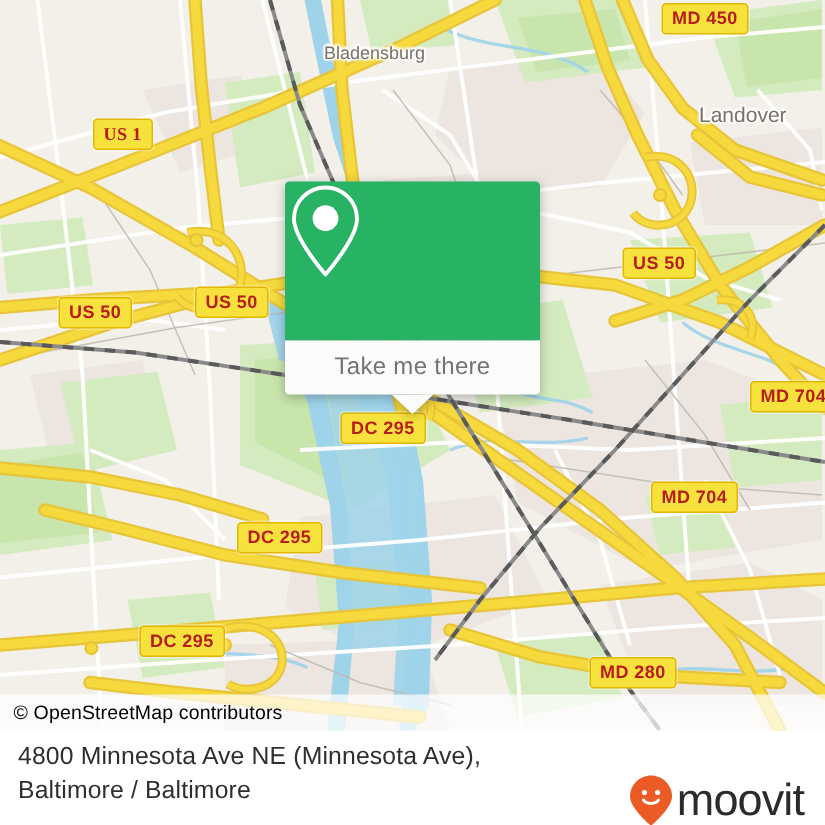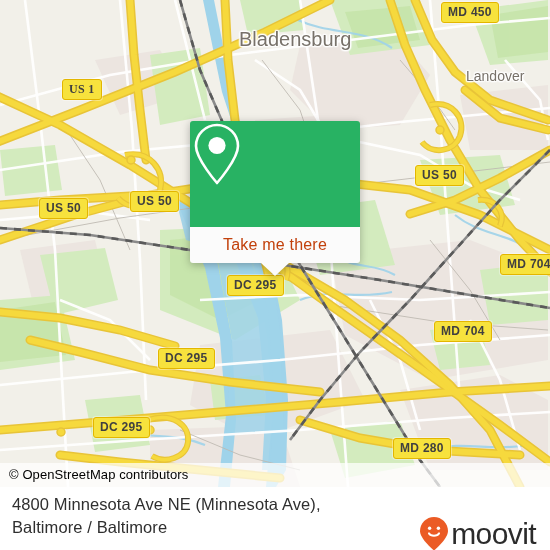--- a/index.html
+++ b/index.html
@@ -18,21 +18,21 @@
   .place-label{
     position:absolute;color:#777169;font-weight:400;
     text-shadow:1px 0 1.5px #fff,-1px 0 1.5px #fff,0 1px 1.5px #fff,0 -1px 1.5px #fff,
                 1px 1px 1.5px #fff,-1px -1px 1.5px #fff,1px -1px 1.5px #fff,-1px 1px 1.5px #fff;
     white-space:nowrap;pointer-events:none;
   }
 
   
   .shield{
     position:absolute;background:#f7e23d;border:1.5px solid #e3b600;
-    border-radius:3px;color:#404040;font-weight:700;font-size:12px;
+    border-radius:3px;color:#b91c1c;font-weight:700;font-size:12px;
     line-height:1;padding:3px 6px 4px 6px;white-space:nowrap;
     letter-spacing:.3px;box-shadow:0 0 0 1px rgba(255,255,255,.35);
   }
 
   
   .attribution{
     position:absolute;left:0;bottom:0;width:100%;
     background:rgba(255,255,255,.72);
     font-size:13px;color:#000000;padding:4px 0 5px 9px;
     box-sizing:border-box;letter-spacing:.1px;
@@ -43,21 +43,21 @@
     position:absolute;left:190px;top:121px;width:170px;
     filter:drop-shadow(0 2px 4px rgba(0,0,0,.28));
   }
   .card-top{
     background:#28b263;height:106px;border-radius:3px 3px 0 0;
     display:flex;align-items:center;justify-content:center;
   }
   .card-foot{
     background:#fbfbfb;height:36px;border-radius:0 0 3px 3px;
     display:flex;align-items:center;justify-content:center;
-    font-size:16px;color:#c2410c;letter-spacing:.2px;
+    font-size:16px;color:#737373;letter-spacing:.2px;
   }
   .card-tail{
     position:absolute;left:50%;transform:translateX(-50%);
     top:142px;width:0;height:0;
     border-left:14px solid transparent;border-right:14px solid transparent;
     border-top:13px solid #fbfbfb;
   }
 
   
   .footer{
@@ -243,21 +243,21 @@
         <g fill="#f6d93d" stroke="#e8c438" stroke-width="1.5">
           <circle cx="131" cy="160" r="4"></circle>
           <circle cx="262" cy="235" r="4"></circle>
           <circle cx="440" cy="130" r="4"></circle>
           <circle cx="61" cy="432" r="4"></circle>
           <circle cx="150" cy="430" r="4"></circle>
         </g>
       </g>
     </svg>
 
-    <div class="place-label" style="left:239px;top:28px;font-size:20px;">Bladensburg</div>
+    <div class="place-label" style="left:216px;top:28px;font-size:12px;">Bladensburg</div>
     <div class="place-label" style="left:466px;top:68px;font-size:14px;">Landover</div>
 
     <div class="shield" style="left:441px;top:2px;">MD 450</div>
     <div class="shield" style="left:62px;top:79px;font-family:Liberation Serif, serif;">US 1</div>
     <div class="shield" style="left:415px;top:165px;">US 50</div>
     <div class="shield" style="left:39px;top:198px;">US 50</div>
     <div class="shield" style="left:130px;top:191px;">US 50</div>
     <div class="shield" style="left:227px;top:275px;">DC 295</div>
     <div class="shield" style="left:500px;top:254px;">MD 704</div>
     <div class="shield" style="left:434px;top:321px;">MD 704</div>

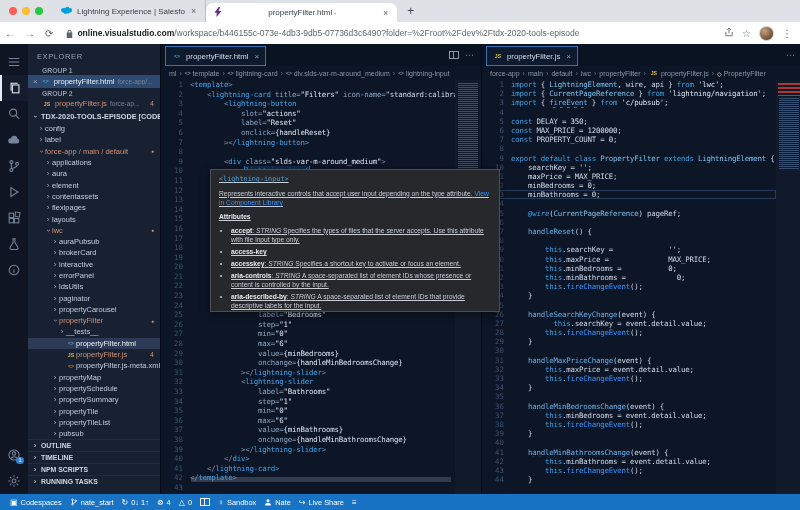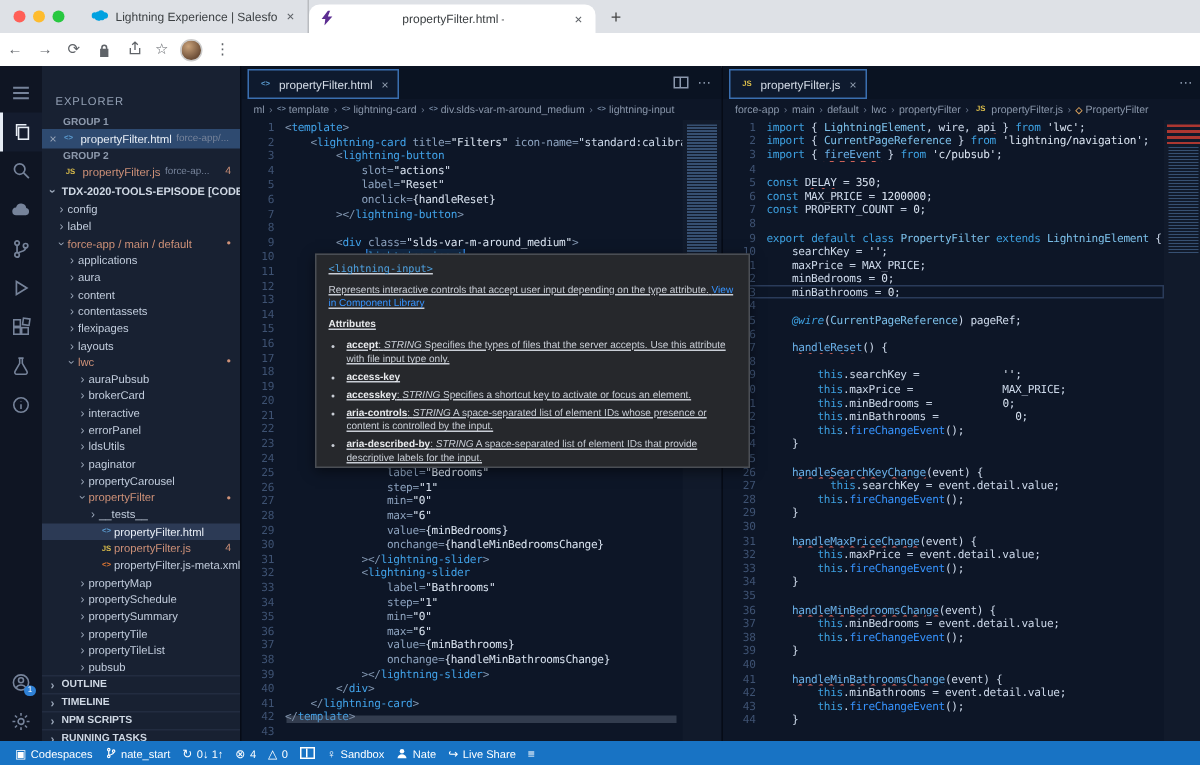--- a/index.html
+++ b/index.html
@@ -29,21 +29,21 @@
   .dots{font-size:10px;color:#5f6368;}
   
   .main{position:absolute;top:44px;left:0;right:0;bottom:16px;display:flex;}
   .actbar{width:28px;background:#0f1523;display:flex;flex-direction:column;align-items:center;padding-top:5px;flex:none;}
   .aico{width:28px;height:26px;display:flex;align-items:center;justify-content:center;color:#76839a;}
   .aico svg{display:block}
   .aico.active{color:#e7edf5;border-left:2px solid #e7edf5;width:26px;background:#141c2e;}
   .actbar .spacer{flex:1}
   .badge1{position:absolute;margin:10px 0 0 12px;background:#2f81d6;color:#fff;font-size:5.5px;border-radius:5px;padding:0 2px;line-height:7px;}
   .sidebar{width:132px;background:#182132;flex:none;overflow:hidden;color:#aab6c8;position:relative;}
-  .sb-title{font-size:7.5px;letter-spacing:.6px;color:#93a0b4;padding:19px 0 4px 9px;}
+  .sb-title{font-size:7.5px;letter-spacing:.6px;color:#93a0b4;padding:8px 0 4px 9px;}
   .sb-sec{font-size:7.3px;font-weight:bold;color:#cfd8e4;height:13px;display:flex;align-items:center;padding-left:3px;gap:2px;}
   .group-label{font-size:6.8px;font-weight:bold;color:#8d99ac;padding:2px 0 1px 14px;}
   .oe-row{display:flex;align-items:center;height:12.5px;font-size:7.6px;color:#c6d1e0;padding-left:5px;gap:3px;white-space:nowrap;}
   .oe-row.sel{background:#2e4a70;color:#e8eef6;}
   .oe-close{color:#9aa6b8;font-size:8px;}
   .oe-desc{color:#76839a;font-size:6.6px;overflow:hidden;}
   .chev{display:inline-block;color:#9aa6b8;font-size:8px;width:8px;text-align:center;flex:none;}
   .chev.exp{transform:rotate(90deg);}
   .chev.none{visibility:hidden;}
   .tree{font-size:7.5px;}
@@ -136,20 +136,21 @@
 
   <div class="urlrow">
     <span class="nav">←</span>
     <span class="nav">→</span>
     <span class="nav">⟳</span>
     <span class="lock">
         <svg width="7" height="9" viewBox="0 0 10 13">
           <path fill="#5f6368" d="M2 5V4a3 3 0 0 1 6 0v1h1v8H1V5zm1.5 0h3V4a1.5 1.5 0 0 0-3 0z"></path>
         </svg>
       </span>
+    <span class="url"><span class="host">online.visualstudio.com</span><span class="path">/workspace/b446155c-073e-4db3-9db5-07736d3c6490?folder=%2Froot%2Fdev%2Ftdx-2020-tools-episode</span></span>
     <span class="urlicons">
       <span><svg width="10" height="10" viewBox="0 0 16 16">
             <g fill="none" stroke="#5f6368" stroke-width="1.4">
               <path d="M8 10V2M5 4.5L8 1.7l3 2.8"></path>
               <path d="M3 8v6h10V8"></path>
             </g>
           </svg></span>
       <span class="star">☆</span>
       <span class="avatar"></span>
       <span class="dots">⋮</span>
@@ -281,21 +282,21 @@
           <div class="trow" style="padding-left: 16px;">
             <span class="chev">›</span>
             <span class="tlabel">applications</span>
           </div>
           <div class="trow" style="padding-left: 16px;">
             <span class="chev">›</span>
             <span class="tlabel">aura</span>
           </div>
           <div class="trow" style="padding-left: 16px;">
             <span class="chev">›</span>
-            <span class="tlabel">content</span>
+            <span class="tlabel">element</span>
           </div>
           <div class="trow" style="padding-left: 16px;">
             <span class="chev">›</span>
             <span class="tlabel">contentassets</span>
           </div>
           <div class="trow" style="padding-left: 16px;">
             <span class="chev">›</span>
             <span class="tlabel">flexipages</span>
           </div>
           <div class="trow" style="padding-left: 16px;">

• • • • •

■ **EXERCISE OBJECTIVE**
Exact reproduction of the entries above is required, with pictures excluded.

■ **EXERCISE RESULT**
--- a/index.html
+++ b/index.html
@@ -18,21 +18,21 @@
   .place-label{
     position:absolute;color:#777169;font-weight:400;
     text-shadow:1px 0 1.5px #fff,-1px 0 1.5px #fff,0 1px 1.5px #fff,0 -1px 1.5px #fff,
                 1px 1px 1.5px #fff,-1px -1px 1.5px #fff,1px -1px 1.5px #fff,-1px 1px 1.5px #fff;
     white-space:nowrap;pointer-events:none;
   }
 
   
   .shield{
     position:absolute;background:#f7e23d;border:1.5px solid #e3b600;
-    border-radius:3px;color:#404040;font-weight:700;font-size:12px;
+    border-radius:3px;color:#b91c1c;font-weight:700;font-size:12px;
     line-height:1;padding:3px 6px 4px 6px;white-space:nowrap;
     letter-spacing:.3px;box-shadow:0 0 0 1px rgba(255,255,255,.35);
   }
 
   
   .attribution{
     position:absolute;left:0;bottom:0;width:100%;
     background:rgba(255,255,255,.72);
     font-size:13px;color:#000000;padding:4px 0 5px 9px;
     box-sizing:border-box;letter-spacing:.1px;
@@ -43,21 +43,21 @@
     position:absolute;left:190px;top:121px;width:170px;
     filter:drop-shadow(0 2px 4px rgba(0,0,0,.28));
   }
   .card-top{
     background:#28b263;height:106px;border-radius:3px 3px 0 0;
     display:flex;align-items:center;justify-content:center;
   }
   .card-foot{
     background:#fbfbfb;height:36px;border-radius:0 0 3px 3px;
     display:flex;align-items:center;justify-content:center;
-    font-size:16px;color:#c2410c;letter-spacing:.2px;
+    font-size:16px;color:#737373;letter-spacing:.2px;
   }
   .card-tail{
     position:absolute;left:50%;transform:translateX(-50%);
     top:142px;width:0;height:0;
     border-left:14px solid transparent;border-right:14px solid transparent;
     border-top:13px solid #fbfbfb;
   }
 
   
   .footer{
@@ -243,21 +243,21 @@
         <g fill="#f6d93d" stroke="#e8c438" stroke-width="1.5">
           <circle cx="131" cy="160" r="4"></circle>
           <circle cx="262" cy="235" r="4"></circle>
           <circle cx="440" cy="130" r="4"></circle>
           <circle cx="61" cy="432" r="4"></circle>
           <circle cx="150" cy="430" r="4"></circle>
         </g>
       </g>
     </svg>
 
-    <div class="place-label" style="left:239px;top:28px;font-size:20px;">Bladensburg</div>
+    <div class="place-label" style="left:216px;top:28px;font-size:12px;">Bladensburg</div>
     <div class="place-label" style="left:466px;top:68px;font-size:14px;">Landover</div>
 
     <div class="shield" style="left:441px;top:2px;">MD 450</div>
     <div class="shield" style="left:62px;top:79px;font-family:Liberation Serif, serif;">US 1</div>
     <div class="shield" style="left:415px;top:165px;">US 50</div>
     <div class="shield" style="left:39px;top:198px;">US 50</div>
     <div class="shield" style="left:130px;top:191px;">US 50</div>
     <div class="shield" style="left:227px;top:275px;">DC 295</div>
     <div class="shield" style="left:500px;top:254px;">MD 704</div>
     <div class="shield" style="left:434px;top:321px;">MD 704</div>

--- a/index.html
+++ b/index.html
@@ -29,21 +29,21 @@
   .dots{font-size:10px;color:#5f6368;}
   
   .main{position:absolute;top:44px;left:0;right:0;bottom:16px;display:flex;}
   .actbar{width:28px;background:#0f1523;display:flex;flex-direction:column;align-items:center;padding-top:5px;flex:none;}
   .aico{width:28px;height:26px;display:flex;align-items:center;justify-content:center;color:#76839a;}
   .aico svg{display:block}
   .aico.active{color:#e7edf5;border-left:2px solid #e7edf5;width:26px;background:#141c2e;}
   .actbar .spacer{flex:1}
   .badge1{position:absolute;margin:10px 0 0 12px;background:#2f81d6;color:#fff;font-size:5.5px;border-radius:5px;padding:0 2px;line-height:7px;}
   .sidebar{width:132px;background:#182132;flex:none;overflow:hidden;color:#aab6c8;position:relative;}
-  .sb-title{font-size:7.5px;letter-spacing:.6px;color:#93a0b4;padding:19px 0 4px 9px;}
+  .sb-title{font-size:7.5px;letter-spacing:.6px;color:#93a0b4;padding:8px 0 4px 9px;}
   .sb-sec{font-size:7.3px;font-weight:bold;color:#cfd8e4;height:13px;display:flex;align-items:center;padding-left:3px;gap:2px;}
   .group-label{font-size:6.8px;font-weight:bold;color:#8d99ac;padding:2px 0 1px 14px;}
   .oe-row{display:flex;align-items:center;height:12.5px;font-size:7.6px;color:#c6d1e0;padding-left:5px;gap:3px;white-space:nowrap;}
   .oe-row.sel{background:#2e4a70;color:#e8eef6;}
   .oe-close{color:#9aa6b8;font-size:8px;}
   .oe-desc{color:#76839a;font-size:6.6px;overflow:hidden;}
   .chev{display:inline-block;color:#9aa6b8;font-size:8px;width:8px;text-align:center;flex:none;}
   .chev.exp{transform:rotate(90deg);}
   .chev.none{visibility:hidden;}
   .tree{font-size:7.5px;}
@@ -136,20 +136,21 @@
 
   <div class="urlrow">
     <span class="nav">←</span>
     <span class="nav">→</span>
     <span class="nav">⟳</span>
     <span class="lock">
         <svg width="7" height="9" viewBox="0 0 10 13">
           <path fill="#5f6368" d="M2 5V4a3 3 0 0 1 6 0v1h1v8H1V5zm1.5 0h3V4a1.5 1.5 0 0 0-3 0z"></path>
         </svg>
       </span>
+    <span class="url"><span class="host">online.visualstudio.com</span><span class="path">/workspace/b446155c-073e-4db3-9db5-07736d3c6490?folder=%2Froot%2Fdev%2Ftdx-2020-tools-episode</span></span>
     <span class="urlicons">
       <span><svg width="10" height="10" viewBox="0 0 16 16">
             <g fill="none" stroke="#5f6368" stroke-width="1.4">
               <path d="M8 10V2M5 4.5L8 1.7l3 2.8"></path>
               <path d="M3 8v6h10V8"></path>
             </g>
           </svg></span>
       <span class="star">☆</span>
       <span class="avatar"></span>
       <span class="dots">⋮</span>
@@ -281,21 +282,21 @@
           <div class="trow" style="padding-left: 16px;">
             <span class="chev">›</span>
             <span class="tlabel">applications</span>
           </div>
           <div class="trow" style="padding-left: 16px;">
             <span class="chev">›</span>
             <span class="tlabel">aura</span>
           </div>
           <div class="trow" style="padding-left: 16px;">
             <span class="chev">›</span>
-            <span class="tlabel">content</span>
+            <span class="tlabel">element</span>
           </div>
           <div class="trow" style="padding-left: 16px;">
             <span class="chev">›</span>
             <span class="tlabel">contentassets</span>
           </div>
           <div class="trow" style="padding-left: 16px;">
             <span class="chev">›</span>
             <span class="tlabel">flexipages</span>
           </div>
           <div class="trow" style="padding-left: 16px;">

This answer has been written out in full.